* When: April 24-27, 1984

* Where: Northeast Wyoming, Campbell County, Gillette

* All roads closed: All roads in and out of Gillette were closed on April 25 for two days and were reopened starting April 27.

* Snowfall: The most snow to fall in April or May during a spring storm in Campbell County history — 24 inches — was recorded between April 24-27 at the then University of Wyoming Tree Farm near Cam-plex. The National Weather Service records show that 8 inches of snow were recorded on the morning of April 25, 15 inches on April 26 and 8 inches on April 27.

* Winds: Hurricane force winds estimated at 60 to 65 mile per hour, mixed with the heavy, wet snow, to produce the blizzard, white-out conditions and little visibility. One agriculture expert called it “the killer storm.”

* Deaths: Two ranchers died, one near Wright and another near Sundance. The rancher from Wright, Samuel P. Gaskins Jr., 31, had left home on foot at about 1 p.m. April 25 to feed some horses in a corral a half mile away. His body was found at 5 p.m. April 27 a short distance from the corral. He apparently died of hypothermia.

* Livestock losses: Agriculture experts estimated losses in Campbell County somewhere between $2 million and $4 million in 1984. That’s about $26.8 million and $53.6 million in today’s dollars. Sheep ranchers estimated 40 to 60 percent of the 59,000 sheep in Campbell County perished in the blizzard. Many ranchers hadn’t started lambing yet, which helped avoid even worse losses. About 15,000 to 18,000 cows and calves were lost, about 30 to 40 percent of herds in Campbell County, Mel Lynch, the agriculture expert at First National Bank in Gillette, estimated in 1984.

* Schools closed: Superintendent Melvin Antrim said schools were closed because conditions prevented even students who were close enough to walk from attending classes. “I suspect everybody will remember this day for many years to come,” he said.

* Snowplowing: Campbell County road crews quit plowing early Thursday morning. “We had machines out all night long, but snow was drifting in right behind them,” said their supervisor. City officials estimated it cost $66,000 to fight the storm and plow the drifted snow. That included 370 man hours and 194 equipment hours. It was more than it cost in three or four storms combined earlier that season. State highway officials reported about 1 million tons of snow was moved off state highways during the storm.
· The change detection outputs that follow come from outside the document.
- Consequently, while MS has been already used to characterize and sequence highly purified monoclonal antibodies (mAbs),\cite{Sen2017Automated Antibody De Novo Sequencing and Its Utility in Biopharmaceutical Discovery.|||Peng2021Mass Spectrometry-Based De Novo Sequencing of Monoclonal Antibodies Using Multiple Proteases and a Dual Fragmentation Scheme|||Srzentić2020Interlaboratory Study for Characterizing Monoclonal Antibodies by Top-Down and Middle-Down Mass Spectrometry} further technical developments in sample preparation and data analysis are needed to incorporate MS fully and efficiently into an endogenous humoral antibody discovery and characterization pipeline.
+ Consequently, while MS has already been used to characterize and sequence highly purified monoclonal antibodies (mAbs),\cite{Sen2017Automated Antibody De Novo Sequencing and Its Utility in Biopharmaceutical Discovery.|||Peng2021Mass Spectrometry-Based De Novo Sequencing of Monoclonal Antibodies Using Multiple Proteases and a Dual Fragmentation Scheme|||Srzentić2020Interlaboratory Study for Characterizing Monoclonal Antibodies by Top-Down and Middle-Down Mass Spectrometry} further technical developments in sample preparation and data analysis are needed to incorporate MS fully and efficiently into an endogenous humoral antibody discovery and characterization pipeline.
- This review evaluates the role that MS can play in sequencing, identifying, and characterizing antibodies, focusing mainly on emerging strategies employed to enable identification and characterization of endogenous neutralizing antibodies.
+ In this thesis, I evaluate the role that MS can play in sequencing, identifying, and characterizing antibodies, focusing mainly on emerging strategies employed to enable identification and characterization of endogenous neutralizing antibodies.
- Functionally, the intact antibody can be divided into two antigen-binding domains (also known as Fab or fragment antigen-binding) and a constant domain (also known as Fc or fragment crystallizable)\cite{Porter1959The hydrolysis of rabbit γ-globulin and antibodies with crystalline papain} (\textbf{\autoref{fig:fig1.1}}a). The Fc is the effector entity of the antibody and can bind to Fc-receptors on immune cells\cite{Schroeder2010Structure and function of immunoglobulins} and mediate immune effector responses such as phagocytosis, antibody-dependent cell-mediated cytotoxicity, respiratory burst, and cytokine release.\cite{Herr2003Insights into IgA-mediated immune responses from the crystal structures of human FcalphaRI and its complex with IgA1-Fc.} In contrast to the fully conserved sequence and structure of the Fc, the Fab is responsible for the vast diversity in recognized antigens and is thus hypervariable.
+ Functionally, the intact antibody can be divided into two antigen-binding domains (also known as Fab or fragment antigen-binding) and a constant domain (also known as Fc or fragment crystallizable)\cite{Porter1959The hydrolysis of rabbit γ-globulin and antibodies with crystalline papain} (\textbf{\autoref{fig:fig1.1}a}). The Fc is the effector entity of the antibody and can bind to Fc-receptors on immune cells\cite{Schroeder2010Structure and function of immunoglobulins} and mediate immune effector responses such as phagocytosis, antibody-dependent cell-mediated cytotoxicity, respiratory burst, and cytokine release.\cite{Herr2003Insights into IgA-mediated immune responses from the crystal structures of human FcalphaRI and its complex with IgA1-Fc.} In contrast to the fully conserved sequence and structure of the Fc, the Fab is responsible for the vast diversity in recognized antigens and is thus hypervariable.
* Storm details: Authorities said 55 people were reported missing and 100 stranded during the storm. All were accounted for by Saturday, April 27.

* Five men were stranded in a tractor cab on the Earl Boller ranch for 21 hours during the storm, and they credited the sheep dog — they laid it over their laps to keep warm — for their survival.

* Seventy doctors, staff and nurses remained at Campbell County Memorial Hospital during the blizzard working 12-hour shifts. They slept in a newly built but unfurnished section of the hospital.

* ”We just can’t move,” said rancher Pat McCreery. “It doesn’t do any good to go out to check on animals when you can’t see.”

* Thirteen of Campbell County’s

14 mines closed operations.

* The storm with its “hellbroth winds,” as one person described it, will be remembered for its 100-foot-long, 20-foot tall snow drifts.

* A Black Thunder mine crew rescued seven to eight carloads of people stranded on the highway near the mine.

* Gene Litton and Lee Isenberger rescued 26 people stranded in 10 cars on Highway 59 south of Wright and housed them at the ranch.

* Snowmobilers delivered medicine and food to those in need.

* The awning at the Corral West Ranchwear store collapsed from the weight of the snow, causing $47,000 in damage.

* While many other towns and cities in Wyoming around the Big Horn Mountains and Black Hills, faced flooding after the snow melted, that didn’t occur here to the same extent. “I felt like we were in Noah’s Ark in northeast Wyoming, when we were surrounded by flooding,” said David King, then a radio announcer. There was some local flooding, and residents rode in canoes near Sunflower Elementary School because the sewers couldn’t keep up with the water.

* Rancher Gene Mankin, then 28, delivered his wife, Kristy’s baby on their bedroom floor at 5:28 a.m. April 26. Their waterbed didn’t provide enough support, so they delivered the baby on the floor. Thankfully, the power and phone continued operating during the storm, Mankin said. They lived 60 miles southwest of Gillette and the baby wasn’t due until May 5.

* Tonia Pownall was a child when the storm struck in 1984. She recalls drifts coming up to the second story of their living room windows and completely covering her dad’s Blazer in the driveway. “My mom had run out of cigs, so we had to tunnel to the neighbor’s house two doors down to get her cigs,” she wrote in an email.